**Data:**
+-------+

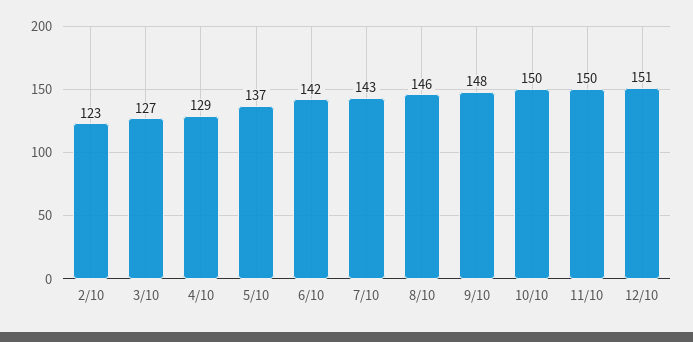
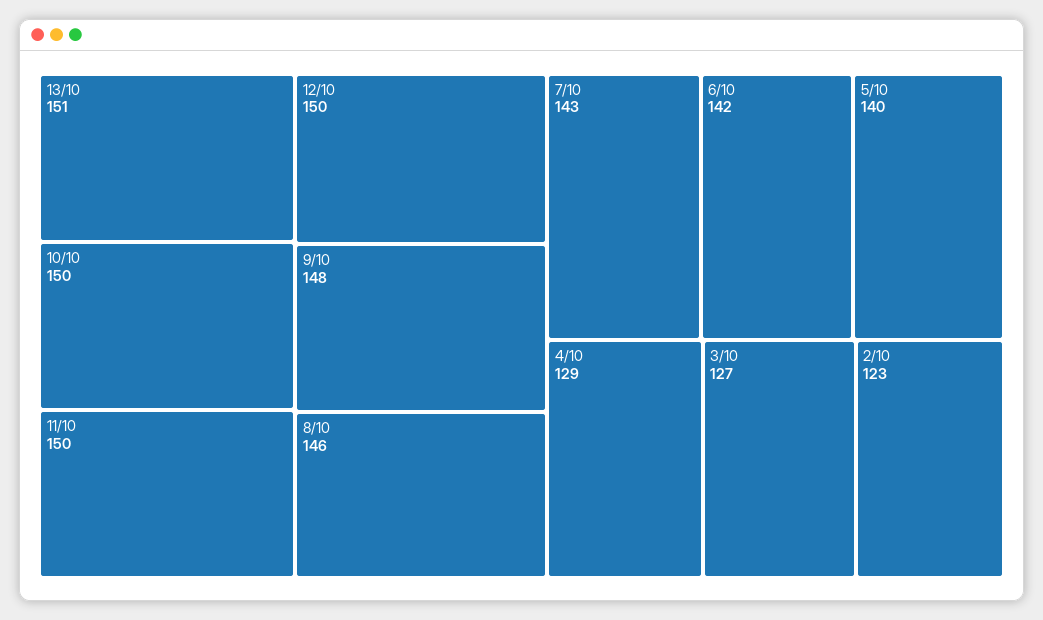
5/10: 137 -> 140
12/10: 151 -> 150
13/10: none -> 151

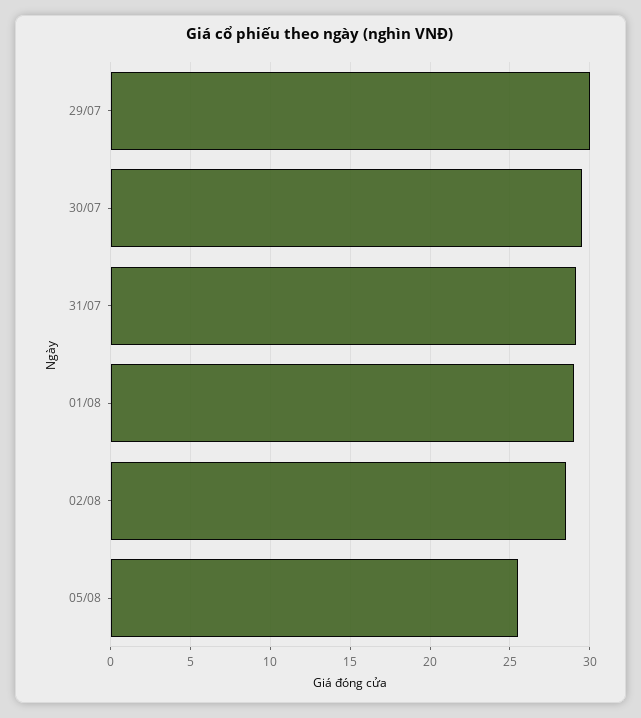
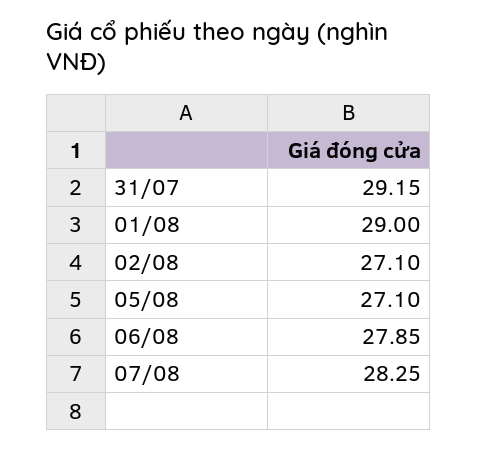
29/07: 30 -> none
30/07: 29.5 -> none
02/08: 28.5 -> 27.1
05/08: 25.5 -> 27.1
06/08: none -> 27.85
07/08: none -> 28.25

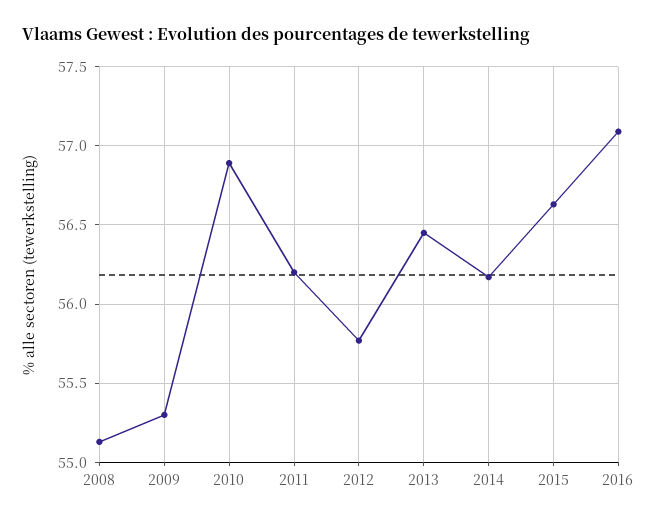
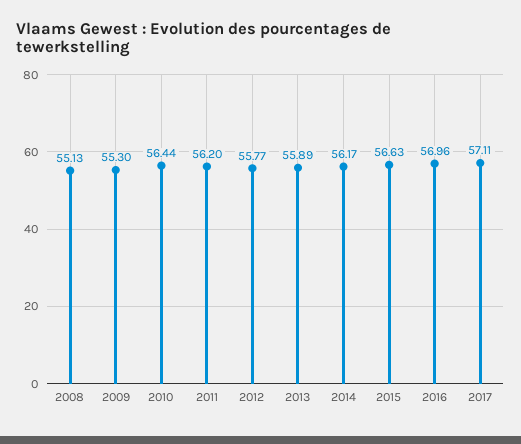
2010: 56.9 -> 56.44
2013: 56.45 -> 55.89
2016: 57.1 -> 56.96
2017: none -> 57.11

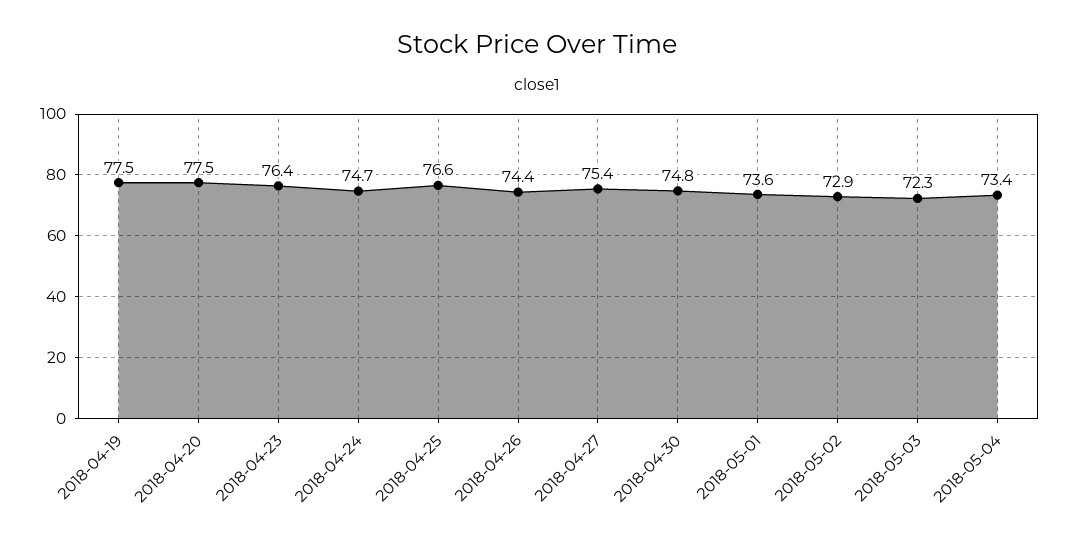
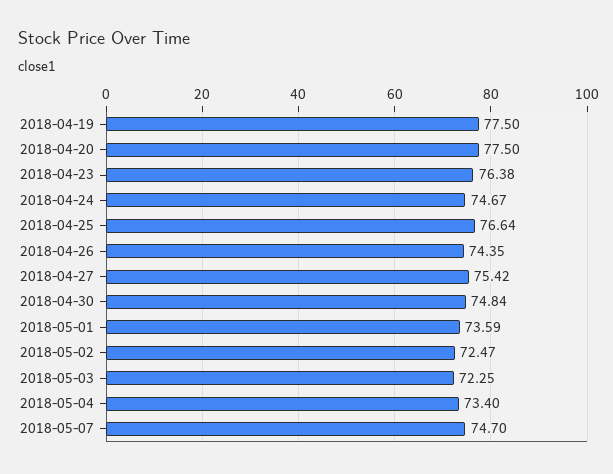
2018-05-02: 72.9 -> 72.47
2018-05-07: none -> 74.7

+-------+

Gather and copy every line of the data in which the string "none" is found.

**Reply to the task:**
13/10: none -> 151
29/07: 30 -> none
30/07: 29.5 -> none
06/08: none -> 27.85
07/08: none -> 28.25
2017: none -> 57.11
2018-05-07: none -> 74.7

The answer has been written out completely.